Have you ever needed different quotation in a string?
If it is a trouble for you, try the code below:


*Macro variable assignment;
%let str = %str(quotation %" and %'test);
%put %superq(str);

*Macro variable reference;
%let mv = %bquote(&str);
%put %superq(mv);

*Data Step;
data _null_;
str = 'quotation " and '' test';
put str=;
str = "quotation "" and ' test";
put str=;
run;

Thursday, February 19, 2009

Keyboard shortcut for "Collapse All" and "Expand All"

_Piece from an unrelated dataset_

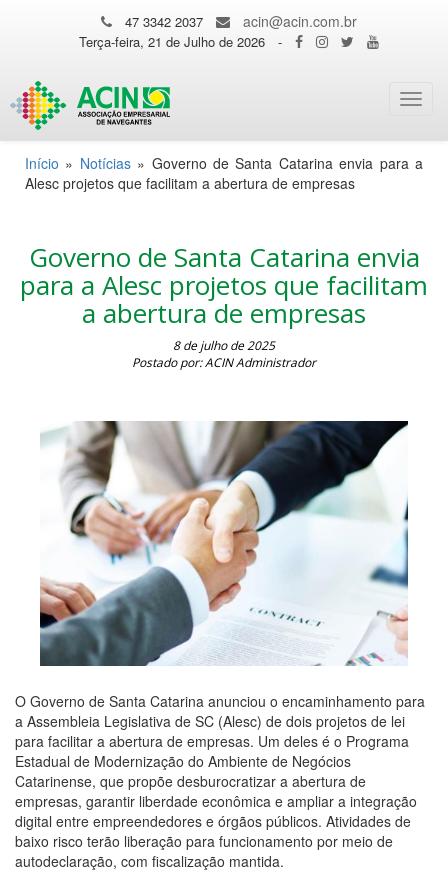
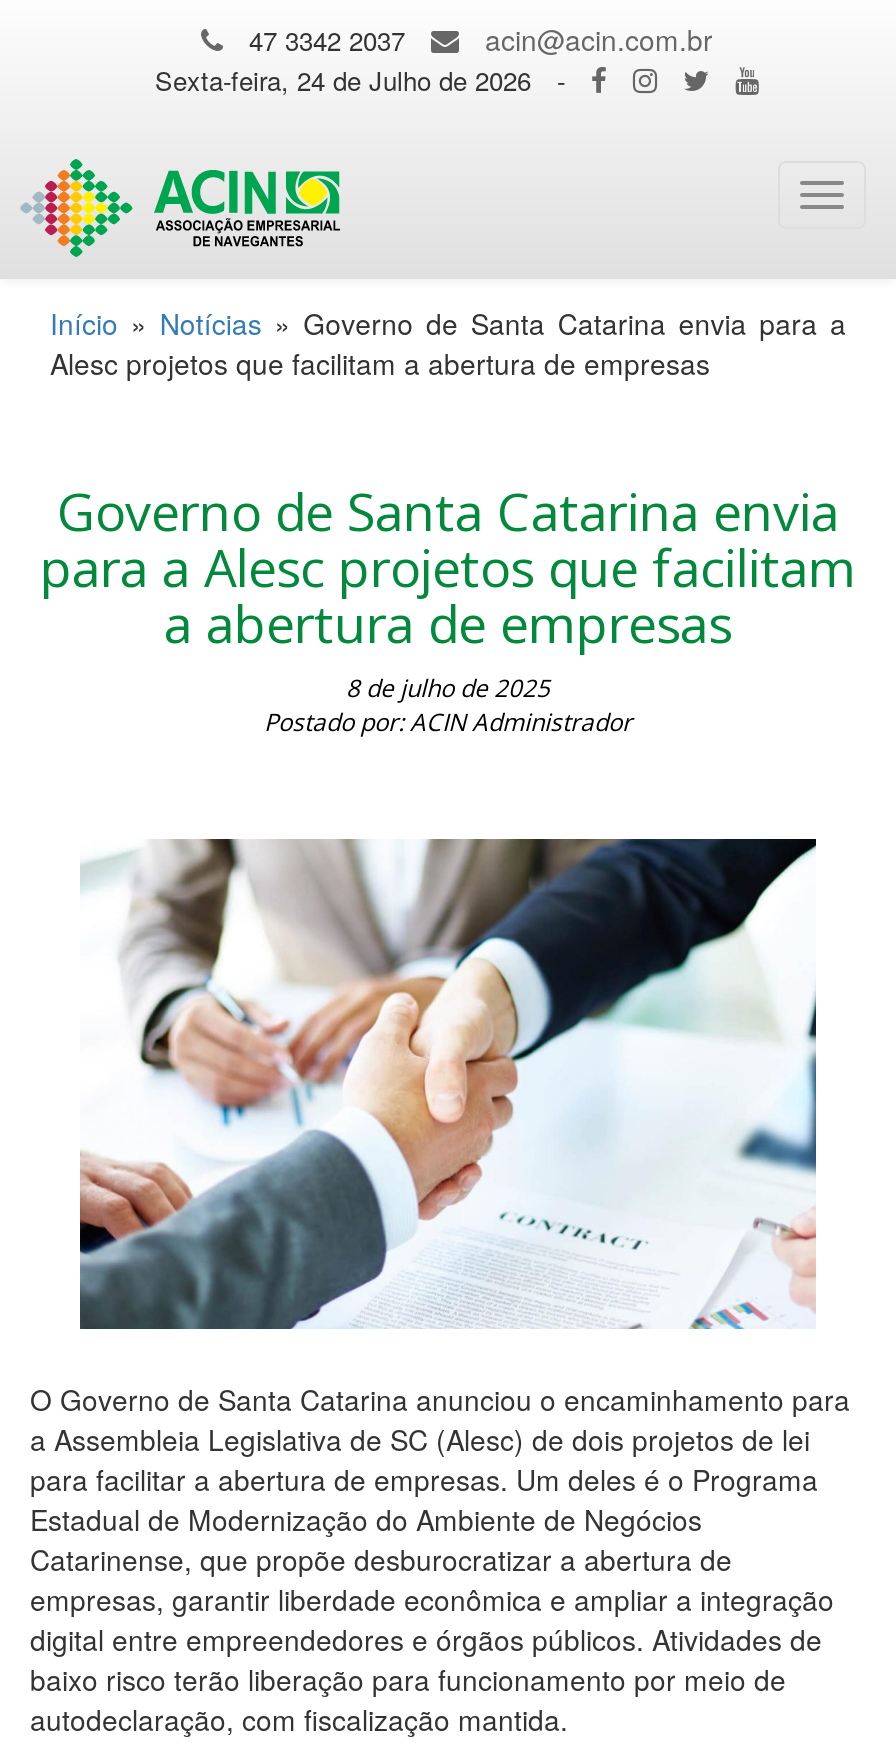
- Terça-feira, 21 de Julho de 2026
+ Sexta-feira, 24 de Julho de 2026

Are you bored with the mouse click.

Try the keyboard shortcut to save time.
Collapse All: Ctrl+Alt+"-"
Expand All: Ctrl+Alt+"+"
Collapse one node: Alt+"-"
Expand one node: Alt+"+"

Sunday, February 15, 2009

count word number using PRX

It is my way to count word number:

data _null_;
input;
line = prxchange('s/\b*(\w+)\b*/A/', -1, _infile_);
count = count(line, 'A');
put count=;
cards;
this is a test
;

++++++++++++++++++++++++++++++++++++++++++++++++

Apparently, the method above is outdated.
With SAS 9.2, we can count the words in a string easilier.
The functions countw do the trick.

Monday, February 9, 2009

PRX modifier "i" and "?"

Not all perl regular expressions are supported by PRX functions.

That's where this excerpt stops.